■ **Work order**
Which of the lines below holds the string "ИГРА"? Copy every line that does.

(Items listed in a dataset)

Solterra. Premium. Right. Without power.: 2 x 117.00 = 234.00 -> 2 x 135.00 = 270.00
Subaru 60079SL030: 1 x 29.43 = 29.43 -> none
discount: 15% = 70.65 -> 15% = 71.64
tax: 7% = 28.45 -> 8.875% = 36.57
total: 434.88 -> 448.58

==

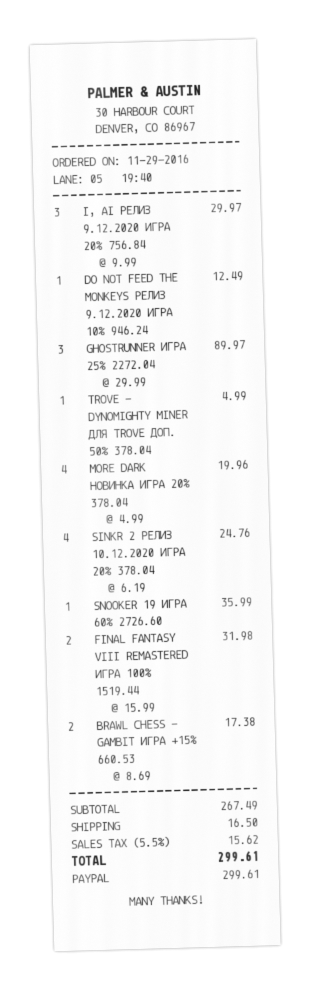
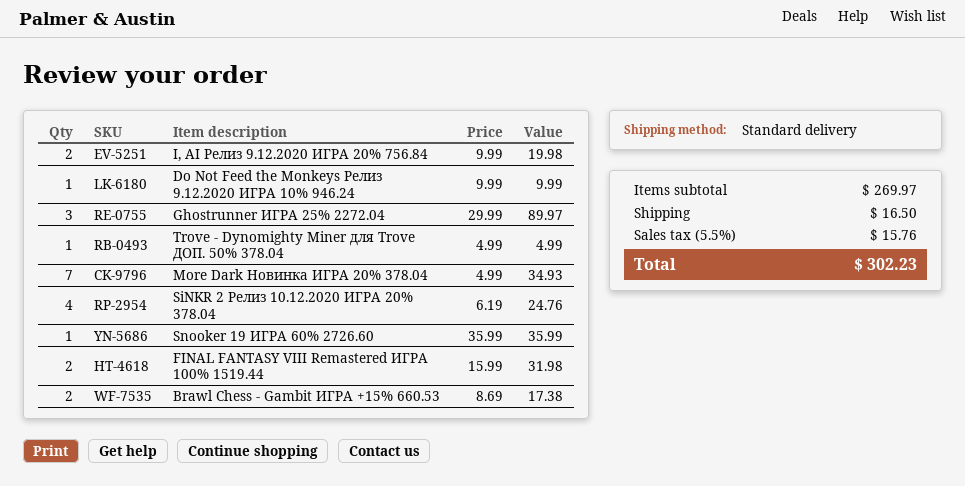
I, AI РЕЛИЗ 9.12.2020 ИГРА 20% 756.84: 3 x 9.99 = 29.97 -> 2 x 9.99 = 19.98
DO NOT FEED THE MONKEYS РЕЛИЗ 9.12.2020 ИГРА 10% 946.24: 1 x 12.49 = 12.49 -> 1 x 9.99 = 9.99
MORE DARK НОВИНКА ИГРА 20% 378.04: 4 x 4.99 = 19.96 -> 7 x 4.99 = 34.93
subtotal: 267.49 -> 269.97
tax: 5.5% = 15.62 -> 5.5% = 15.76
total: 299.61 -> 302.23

■ **Answer space**
I, AI РЕЛИЗ 9.12.2020 ИГРА 20% 756.84: 3 x 9.99 = 29.97 -> 2 x 9.99 = 19.98
DO NOT FEED THE MONKEYS РЕЛИЗ 9.12.2020 ИГРА 10% 946.24: 1 x 12.49 = 12.49 -> 1 x 9.99 = 9.99
MORE DARK НОВИНКА ИГРА 20% 378.04: 4 x 4.99 = 19.96 -> 7 x 4.99 = 34.93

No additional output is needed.